“I Like to Write, and So Do They”: How Our Beliefs Influence Our Students
Plus Four Ideas for Promoting a Positive Attitude Toward Writing
A stack of 1st grade how-to books caught my eye while students worked independently on their math sheets. One student, seated next to the stack, pointed to a black bin in the middle of their classroom library. “That’s where our published books are.”1
Taking the hint that the stack I had spied was not ready for a public audience, I walked over and sat next to the black bin. Students had stapled together their books and colored their covers. Snakes, My Sister and other topic titles adorned the front. One title caught my eye: Babies. Finding the author, I asked her to tell me more about her book.

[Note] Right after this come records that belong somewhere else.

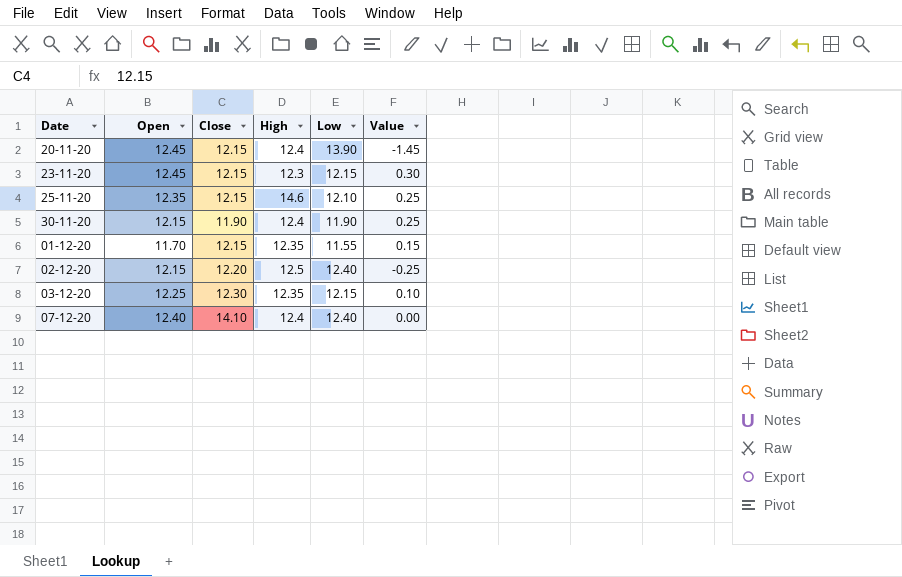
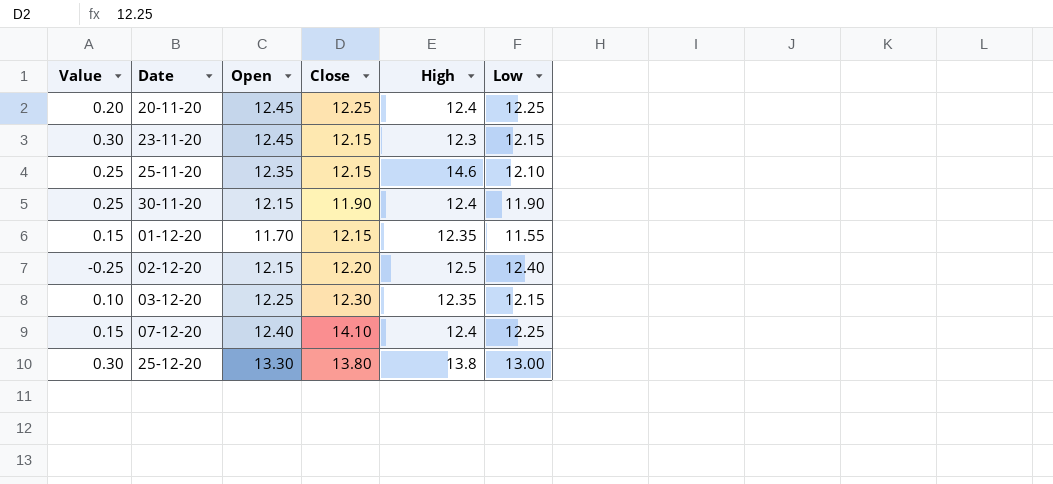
column Value | position: 6 -> 1
20-11-20 | Value: -1.45 -> 0.20
20-11-20 | Close: 12.15 -> 12.25
20-11-20 | Low: 13.90 -> 12.25
07-12-20 | Value: 0.00 -> 0.15
07-12-20 | Low: 12.40 -> 12.25
row 25-12-20: none -> 0.30 | 13.30 | 13.80 | 13.8 | 13.00

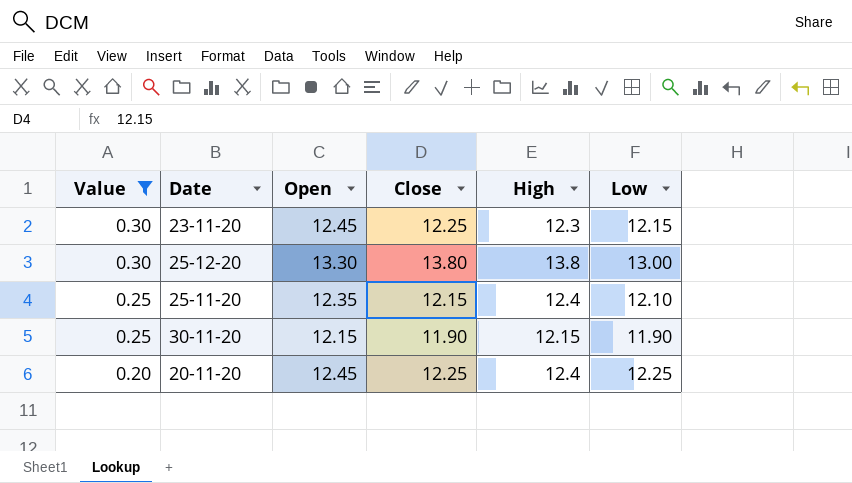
filter: none -> Value >= 0.20
row order: none -> Value descending
23-11-20 | Close: 12.15 -> 12.25
25-11-20 | High: 14.6 -> 12.4
30-11-20 | High: 12.4 -> 12.15

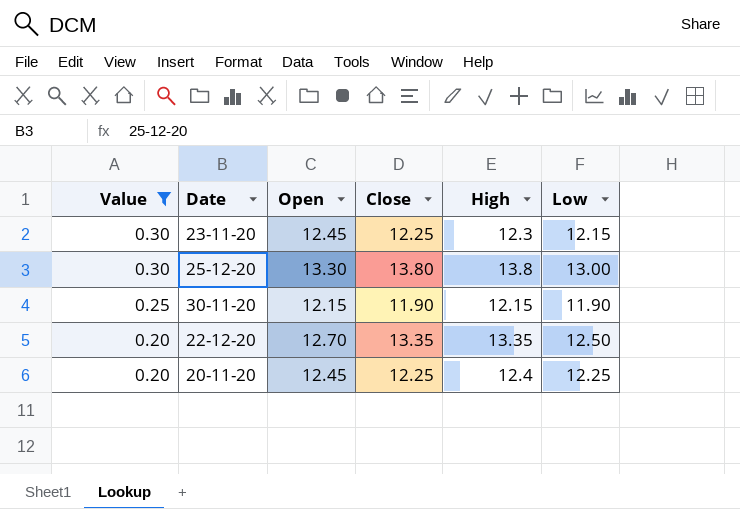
row 25-11-20: 0.25 | 12.35 | 12.15 | 12.4 | 12.10 -> none
row 22-12-20: none -> 0.20 | 12.70 | 13.35 | 13.35 | 12.50

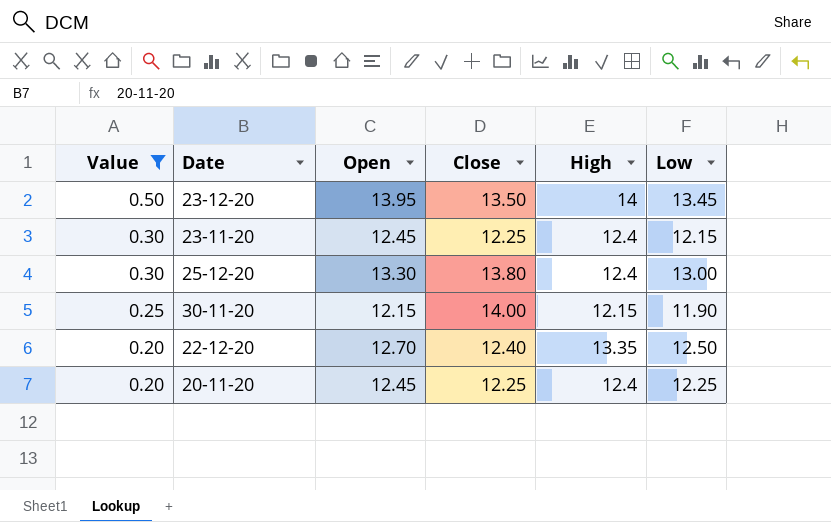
row 23-12-20: none -> 0.50 | 13.95 | 13.50 | 14 | 13.45
23-11-20 | High: 12.3 -> 12.4
25-12-20 | High: 13.8 -> 12.4
30-11-20 | Close: 11.90 -> 14.00
22-12-20 | Close: 13.35 -> 12.40

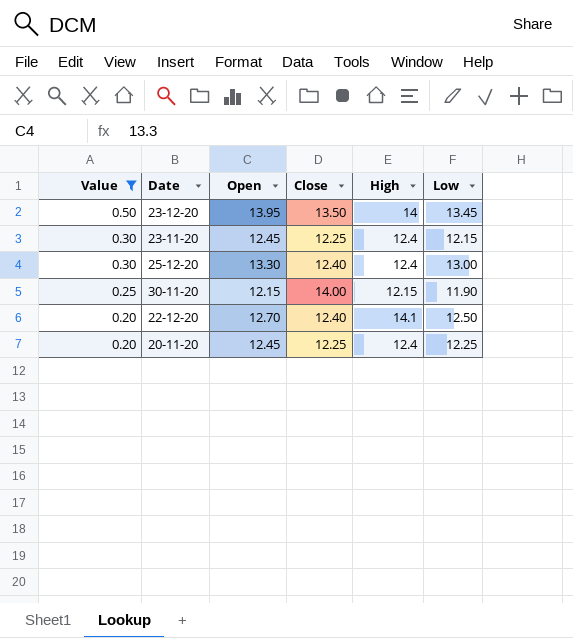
25-12-20 | Close: 13.80 -> 12.40
22-12-20 | High: 13.35 -> 14.1

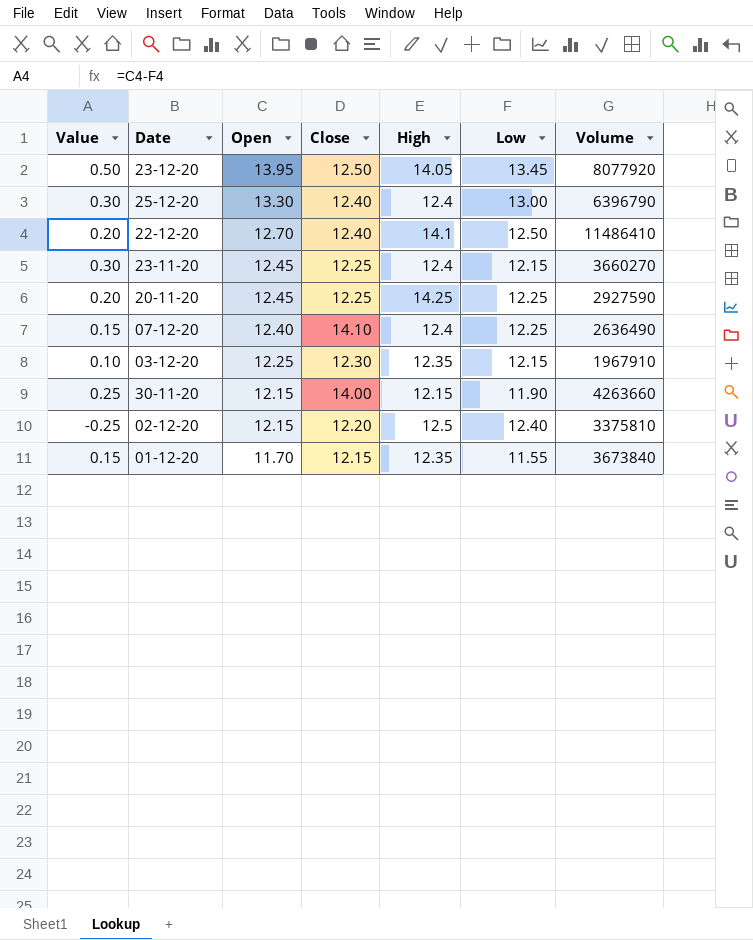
filter: Value >= 0.20 -> none
row order: Value descending -> Open descending
column Volume | position: none -> 7
23-12-20 | Close: 13.50 -> 12.50
23-12-20 | High: 14 -> 14.05
20-11-20 | High: 12.4 -> 14.25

She explained that she knows a lot from going to a babysitter. “I learned all about them: what they need to eat, that they should sleep, and how to make them happy.” This was not “taught” to her; she was observant of how the babysitter took care of an infant while she was in daycare. (I noted that the student was not required to also read a book on the topic. Her source of knowledge was validated by the teacher.)
Examples like this remind me that reading and writing are, to at least some degree, taught by our actions as much as any strategy we might use. How we treat books and how we engage with text convey our beliefs about literacy. Just as this 1st grader saw how the babysitter worked with an infant, our behaviors while reading and writing surfaces our relationships with the content and the discipline.2
One key belief within our school’s classrooms is the connection between reading and writing. These two are too often separated by curriculum resources and programming. Yet it is a disservice to treat one separate from another. Many writers point toward their reading life as their source of inspiration and guidance for their work.

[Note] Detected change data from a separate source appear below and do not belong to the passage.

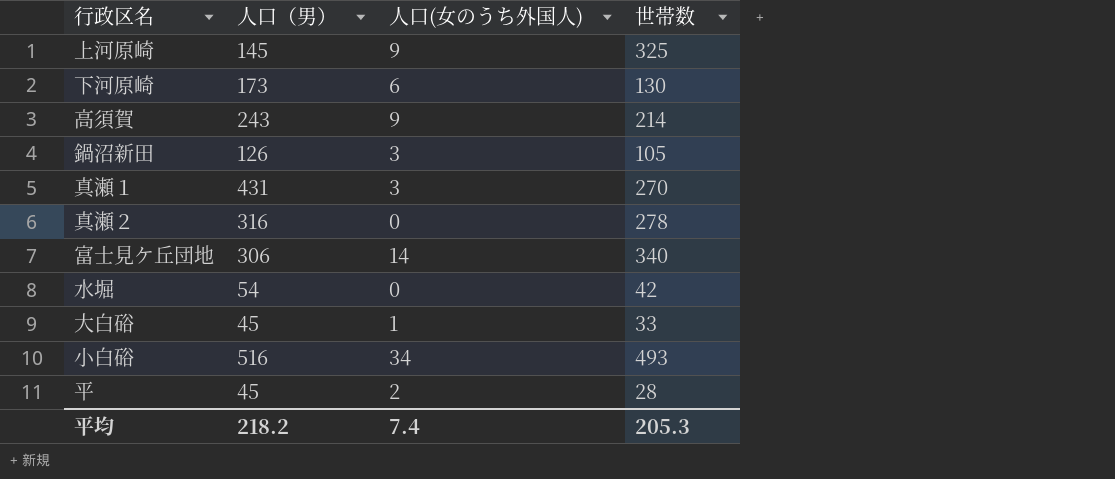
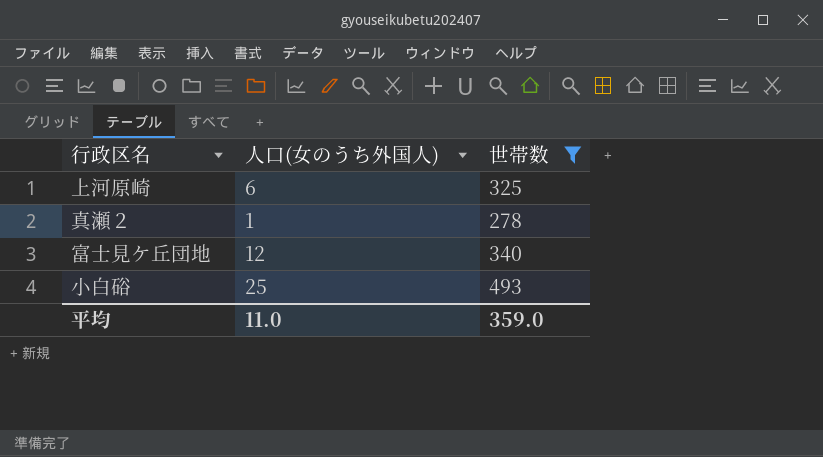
filter: none -> 世帯数 >= 278
column 人口（男） | position: 2 -> none
上河原崎 | 人口(女のうち外国人): 9 -> 6
真瀬２ | 人口(女のうち外国人): 0 -> 1
富士見ケ丘団地 | 人口(女のうち外国人): 14 -> 12
小白硲 | 人口(女のうち外国人): 34 -> 25
平均 | 人口(女のうち外国人): 7.4 -> 11.0
平均 | 世帯数: 205.3 -> 359.0

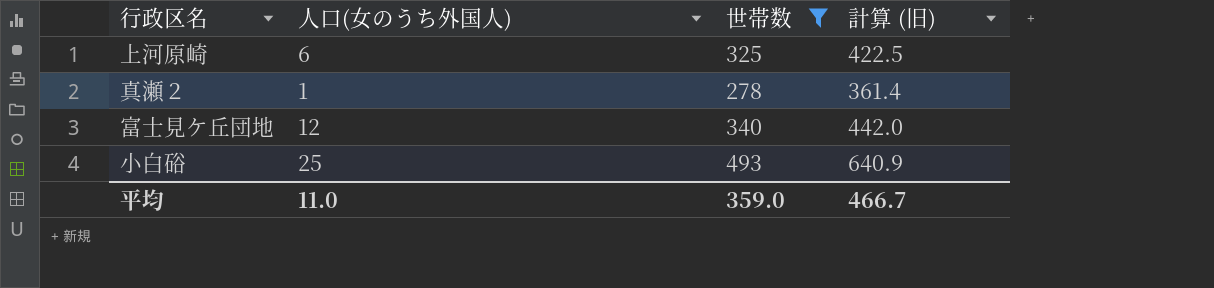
column 計算 (旧) | formula: none -> [世帯数] * 1.3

“What is hot like fire?” Another student wrote about volcanoes. Assuming he had not made a recent trip to Hawaii, I asked if he learned about this topic from a book. “Our teacher read it aloud in class.” He went on to explain that, once he stated that he wanted to write about volcanoes, his teacher tucked the informational text in his writing folder after she shared it with everyone.
Like his classmate’s book on babies, his writing was actually informational. I learned something! “I did not know that geysers are created by the heat from magma inside the earth. What do you plan to write next?” He explained that he already started his next book.
After finishing my notes, I walked over to the teacher and handed them to her. “Your students seem excited about their writing projects.” She acknowledged that and then pointed to the original stack of books I had discovered. “Those are actually the assessments for this unit.3 They had to tell me what they learned about nonfiction. I am not even sure they knew it was a test!”
As we discussed how having multiple writing samples over the course of the unit gave her more artifacts to assess their progress, one student who was working quietly turned toward us, leaned over the back of the green couch he was sitting on, and told us, “I love to write.”
She waved her hand - there you go - in acknowledgment. “I love to write, and so do they.” She shared that writing was her favorite subject to teach when at kindergarten in her previous role. “Well,” I responded, “I am sure you are seeing them grow in 1st grade.”
A positive attitude toward literacy is infectious. Students can “read” their teacher, unconsciously observing their attitude about this discipline both verbally (i.e. tone of voice, language choices) and nonverbally (i.e. where the books are located, how involved students are in making decisions about the writing process). Thinking about my own classroom career, I was certainly not an expert teacher of readers initially. Yet my enthusiasm for literacy (“You don’t have a book for independent reading? Let’s look together.”) helped make up for my inexperience and my lack of informed beliefs.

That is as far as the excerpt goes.